[RECORD EXTRACTS — start]
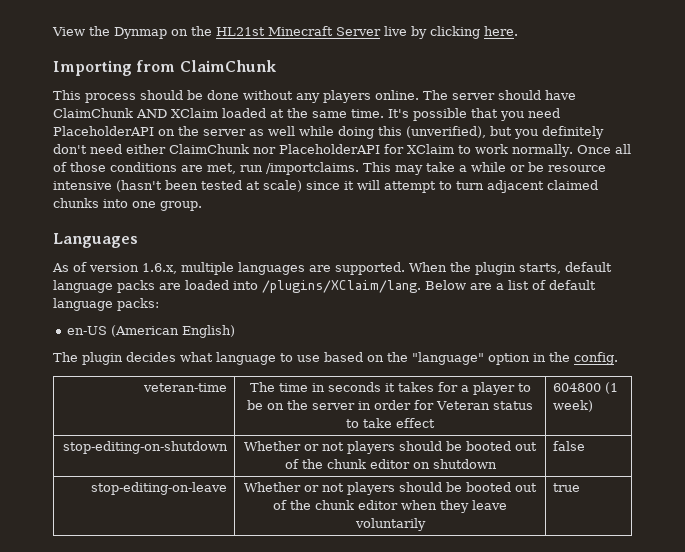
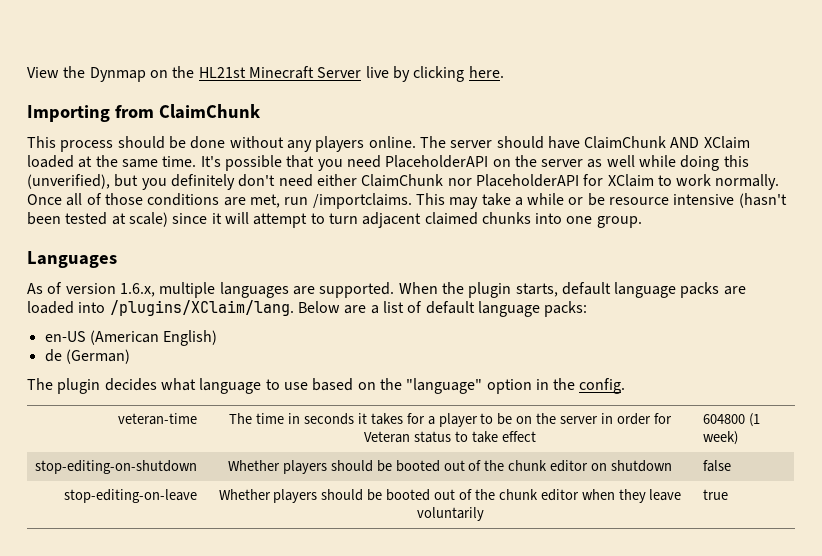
(236, 331) none -> [44,349,130,364] // de (German)
[304,442,344,451] or not -> (280, 465) none
[304,483,344,492] or not -> (271, 494) none

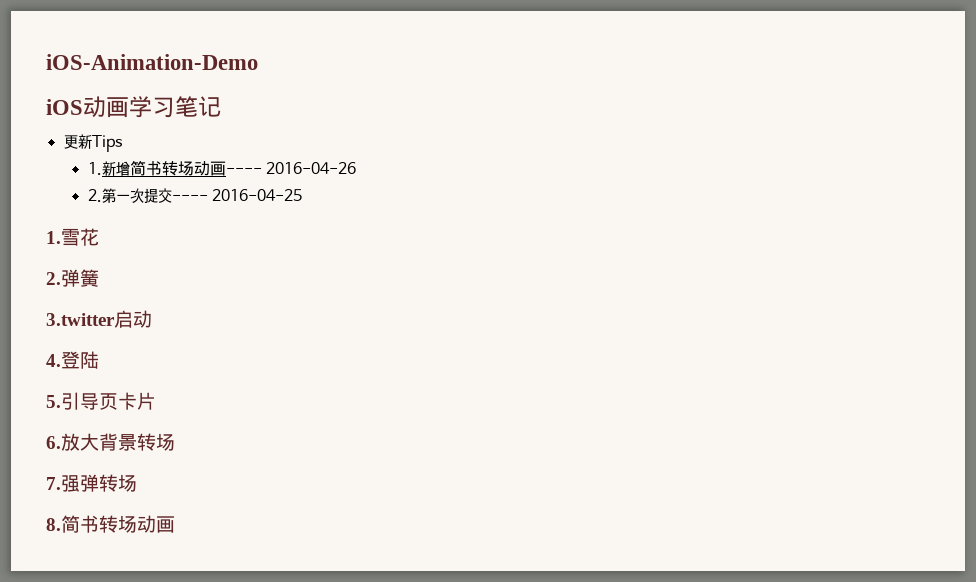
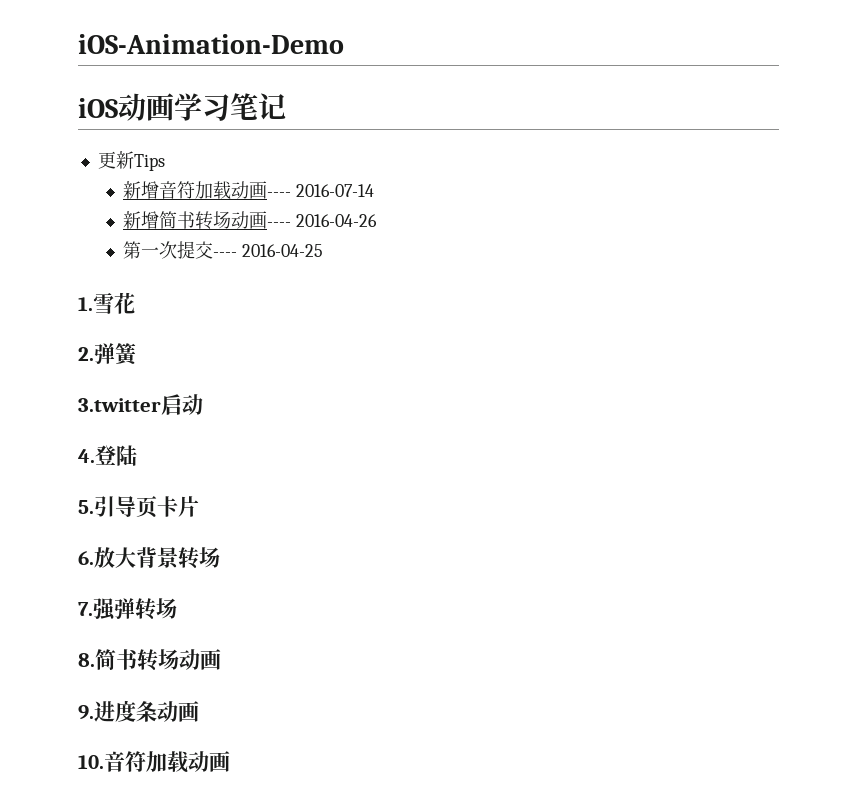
[87,162,102,175] 1. -> [123,181,375,199] 新增音符加载动画---- 2016-07-14 //
[87,189,102,202] 2. -> (378, 220) none
(175, 524) none -> [78,700,199,722] [78,751,230,773] // 9.进度条动画 // 10.音符加载动画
[RECORD EXTRACTS — finish]
== TASK REQUIREMENTS ==
Please count how many lines in the preceding records hold the word "none", then give only that number.

== EXERCISE SOLUTION ==
5